Hybrid endoscopic-robotic approaches for complex upper urinary tract disorders: a systematic review and single-arm meta-analysis
Rafał B. Drobot, Filip N. Pietrzak, Artur A. Antoniewicz
- Year
- 2025
- Citations
- 1
- Access
- Open access
Abstract
Complex upper urinary-tract disorders (CUUTD) pose challenges owing to multifactorial etiology. Evidence on hybrid endoscopic-robotic approaches (HERA) remains limited. We evaluated the efficacy, safety, and outcomes of HERA for CUUTD across adult and pediatric populations. We performed a PRISMA-compliant systematic review and single-arm meta-analysis of pooled proportions (Freeman–Tukey transformation) registered in PROSPERO (CRD420251022229). PubMed, Scopus, Web of Science databases were searched for English full-texts only (last searched: June 22, 2025). Inclusion criteria were: randomized controlled trials (RCTs) and non-randomized studies using HERA for CUUTD. Exclusion criteria were: isolated pathologies, single-modality, non-English, and insufficient data. Populations were grouped as adult, pediatric, or mixed. The independent dual review and risk of bias (RoB) assessment used Joanna Briggs Institute checklists. Heterogeneity (I2) and publication bias (Egger’s test) were evaluated. Fourteen retrospective studies (2005–2023) from international centers (n = 95: 26 adults, 44 pediatric, and 25 mixed populations; low bias) were included. In the absence of comparator arms, our findings represent descriptive pooled estimates of efficacy and safety.
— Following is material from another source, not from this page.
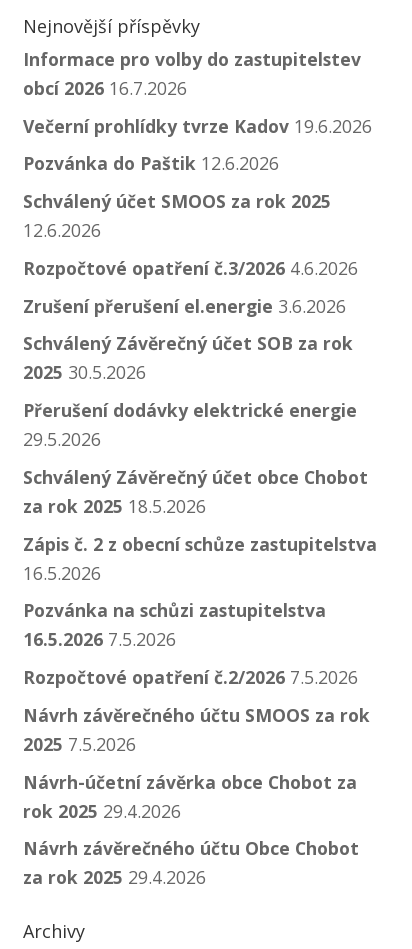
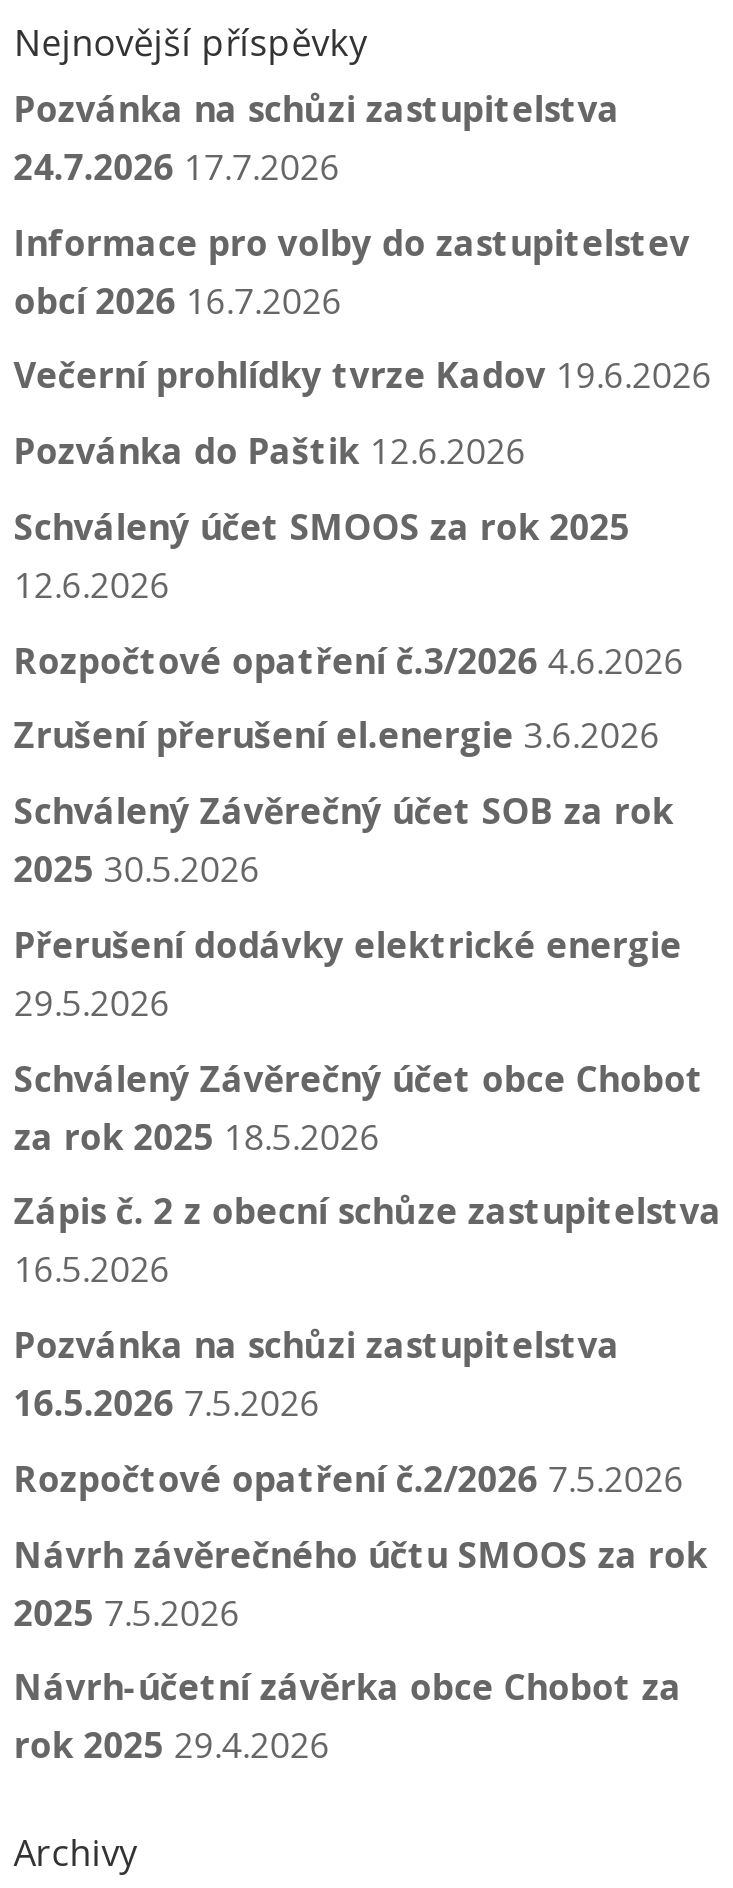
+ Pozvánka na schůzi zastupitelstva
+ 24.7.2026 17.7.2026

moved down: Informace pro volby do zastupitelstev | obcí 2026 16.7.2026 | Večerní prohlídky tvrze Kadov 19.6.2026 | ... | Návrh-účetní závěrka obce Chobot za | rok 2025 29.4.2026

- Návrh závěrečného účtu Obce Chobot
- za rok 2025 29.4.2026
Pooled stone-free rate was 90.3% (95% CI 82.9–95.8%; I2 = 75.8%%) and was higher in adults (100%) than in pediatrics (81.8%; p = 0.0082). Obstruction resolution was 100%; although no intraoperative complications were observed, postoperative complications were noted in 11.6% cases, mostly Clavien–Dindo II–IIIa. The reoperation rate was 9.6%, mean operative time was 185.2 min, and the mean hospital stay was 3.5 days. Stone recurrence and obstruction recurrence were noted in 4.2% and 0% cases, respectively. In selected patients and experienced centers, HERA may achieve high SFR and obstruction resolution with acceptable morbidity; however, the overall strength of evidence is low, heterogeneity is substantial, and publication bias was detected. Findings are preliminary and hypothesis-generating. Rigorous prospective comparative studies with standardized outcome definitions and follow-up are needed before drawing firm practice-changing conclusions.